The scandals were brought to a head when the special prosecutors filed a civil action to set aside the sales of timber lands on October 8, 1907[73] and followed later that same month with criminal indictments in the coal lease cases.[74] By the first week of November, Governor Curry let it be known that he and Llewellyn would be leaving for Washington.[75] The Journal, happy to report the rumors that Llewellyn might be “deprived of his job,” admitted that the purpose of the visit to Washington was not known, and obliquely raised the land scandals by indicating that Morgan Llewellyn, then serving as Surveyor General, was also rumored to be in line for retirement.[76] In an ambiguous statement that could have been planted by either his friends or his enemies, the newspaper said that “Major Llewellyn has another government position in sight, in which it is understood his official duties may not be so strenuous and that he will step down from the United States attorney-ship into this new berth.”[77]

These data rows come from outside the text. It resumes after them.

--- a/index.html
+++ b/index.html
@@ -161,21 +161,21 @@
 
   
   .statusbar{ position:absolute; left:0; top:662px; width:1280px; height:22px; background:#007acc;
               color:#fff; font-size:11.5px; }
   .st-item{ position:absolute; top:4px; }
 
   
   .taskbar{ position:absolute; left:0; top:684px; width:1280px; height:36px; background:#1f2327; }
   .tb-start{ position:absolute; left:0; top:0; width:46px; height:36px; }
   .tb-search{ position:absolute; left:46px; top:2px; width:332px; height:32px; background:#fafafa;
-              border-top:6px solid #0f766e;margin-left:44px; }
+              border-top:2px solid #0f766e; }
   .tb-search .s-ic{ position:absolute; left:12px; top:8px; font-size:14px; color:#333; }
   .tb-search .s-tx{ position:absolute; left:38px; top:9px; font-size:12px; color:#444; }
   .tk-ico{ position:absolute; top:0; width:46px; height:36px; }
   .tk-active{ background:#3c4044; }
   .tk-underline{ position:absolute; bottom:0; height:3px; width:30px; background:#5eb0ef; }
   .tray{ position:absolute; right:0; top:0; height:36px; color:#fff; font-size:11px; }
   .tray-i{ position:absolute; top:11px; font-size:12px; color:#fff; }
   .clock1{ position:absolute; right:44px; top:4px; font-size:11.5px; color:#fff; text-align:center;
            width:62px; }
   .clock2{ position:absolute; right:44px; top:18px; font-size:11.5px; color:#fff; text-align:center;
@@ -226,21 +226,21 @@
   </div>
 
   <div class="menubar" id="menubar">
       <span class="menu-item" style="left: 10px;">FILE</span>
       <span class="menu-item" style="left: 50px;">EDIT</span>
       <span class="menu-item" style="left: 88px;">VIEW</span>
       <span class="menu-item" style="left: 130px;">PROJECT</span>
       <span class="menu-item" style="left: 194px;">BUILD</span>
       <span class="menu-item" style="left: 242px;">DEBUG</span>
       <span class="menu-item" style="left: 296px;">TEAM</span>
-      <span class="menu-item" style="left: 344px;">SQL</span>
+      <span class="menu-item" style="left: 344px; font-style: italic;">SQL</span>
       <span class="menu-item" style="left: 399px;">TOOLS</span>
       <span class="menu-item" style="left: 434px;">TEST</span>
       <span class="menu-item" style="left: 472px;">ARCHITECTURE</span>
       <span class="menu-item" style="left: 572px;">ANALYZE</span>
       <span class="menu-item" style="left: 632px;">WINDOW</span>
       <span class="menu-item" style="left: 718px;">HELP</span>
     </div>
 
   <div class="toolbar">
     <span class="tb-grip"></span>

There were constant references to “charges” against Llewellyn but the worst that was ever said was that “he won’t even speak to the special attorneys.”[78]   Nevertheless, by November 24, 1907, both W.H.H. and his son Morgan had resigned, with the younger Llewellyn’s resignation delayed until the first of the year.[79] Within days, Llewellyn’s assistant, David J. Leahy, had assumed the U.S. Attorney position and Llewellyn was appointed a special assistant attorney in the Justice Department.[80] If this was truly punishment, it seemed fairly mild. In any event, the two land scandals never came to trial, although it is possible that the political damage regarding statehood had been done.[81] It is probably true that, if he did not interfere with the special prosecutors or had not “risen to his level of incompetence,” Llewellyn had become a political liability. What is not clear is to whom and for what reason.

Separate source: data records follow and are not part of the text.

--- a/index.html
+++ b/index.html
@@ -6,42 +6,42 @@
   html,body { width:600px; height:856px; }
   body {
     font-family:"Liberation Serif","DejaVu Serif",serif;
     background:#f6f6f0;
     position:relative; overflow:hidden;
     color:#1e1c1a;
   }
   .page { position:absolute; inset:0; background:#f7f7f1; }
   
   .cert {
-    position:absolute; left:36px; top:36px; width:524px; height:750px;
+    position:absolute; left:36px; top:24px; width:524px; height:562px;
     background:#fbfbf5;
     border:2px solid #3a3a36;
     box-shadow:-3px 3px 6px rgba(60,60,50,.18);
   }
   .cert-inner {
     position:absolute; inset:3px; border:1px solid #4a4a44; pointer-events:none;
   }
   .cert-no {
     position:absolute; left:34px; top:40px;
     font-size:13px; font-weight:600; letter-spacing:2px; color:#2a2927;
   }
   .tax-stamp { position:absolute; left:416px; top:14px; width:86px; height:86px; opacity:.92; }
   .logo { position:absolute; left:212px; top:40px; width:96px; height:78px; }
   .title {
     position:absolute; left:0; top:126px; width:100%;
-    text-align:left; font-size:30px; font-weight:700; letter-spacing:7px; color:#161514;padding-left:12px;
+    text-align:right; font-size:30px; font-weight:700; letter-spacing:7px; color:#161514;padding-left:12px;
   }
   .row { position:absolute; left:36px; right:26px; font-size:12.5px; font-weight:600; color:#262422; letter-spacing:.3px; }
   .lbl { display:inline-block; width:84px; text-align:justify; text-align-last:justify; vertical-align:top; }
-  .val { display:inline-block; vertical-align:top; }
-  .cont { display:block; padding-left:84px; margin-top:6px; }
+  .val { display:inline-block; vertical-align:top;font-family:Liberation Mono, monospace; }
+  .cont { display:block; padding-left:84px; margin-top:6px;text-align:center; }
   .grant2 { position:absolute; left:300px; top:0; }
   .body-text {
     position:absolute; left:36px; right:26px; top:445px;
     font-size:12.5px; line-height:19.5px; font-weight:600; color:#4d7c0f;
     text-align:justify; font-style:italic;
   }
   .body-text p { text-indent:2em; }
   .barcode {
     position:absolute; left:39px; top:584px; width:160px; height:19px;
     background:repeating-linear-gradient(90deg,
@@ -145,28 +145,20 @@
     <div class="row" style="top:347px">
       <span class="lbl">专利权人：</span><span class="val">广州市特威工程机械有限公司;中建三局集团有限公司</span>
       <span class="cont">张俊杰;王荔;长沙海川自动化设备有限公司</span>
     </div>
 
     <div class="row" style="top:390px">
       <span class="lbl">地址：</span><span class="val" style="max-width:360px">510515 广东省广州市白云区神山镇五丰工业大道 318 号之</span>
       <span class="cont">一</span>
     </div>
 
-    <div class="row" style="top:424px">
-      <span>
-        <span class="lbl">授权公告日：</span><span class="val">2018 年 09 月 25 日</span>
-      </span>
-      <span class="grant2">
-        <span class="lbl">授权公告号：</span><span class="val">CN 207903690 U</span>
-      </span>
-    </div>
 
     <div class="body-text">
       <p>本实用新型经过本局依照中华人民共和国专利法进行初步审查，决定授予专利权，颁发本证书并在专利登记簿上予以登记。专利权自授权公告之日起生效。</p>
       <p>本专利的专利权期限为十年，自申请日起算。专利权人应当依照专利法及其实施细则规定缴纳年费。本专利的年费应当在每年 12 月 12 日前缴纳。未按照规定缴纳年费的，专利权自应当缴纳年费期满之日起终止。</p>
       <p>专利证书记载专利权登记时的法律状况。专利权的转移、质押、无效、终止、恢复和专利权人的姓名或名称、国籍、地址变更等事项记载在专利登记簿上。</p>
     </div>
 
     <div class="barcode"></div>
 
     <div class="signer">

The Llewellyn Legacy: Best Supporting Actor?

The problems of 1907 did not appear to have any lasting impact on Llewellyn’s political career. On March 18, 1909, Governor Curry appointed him to again serve as the local district attorney, a position he held through the end of the territorial period.[82] He was elected to the House of Representatives for the First, Third and Fourth state legislatures and was elected by his peers to serve as Speaker in 1917.[83]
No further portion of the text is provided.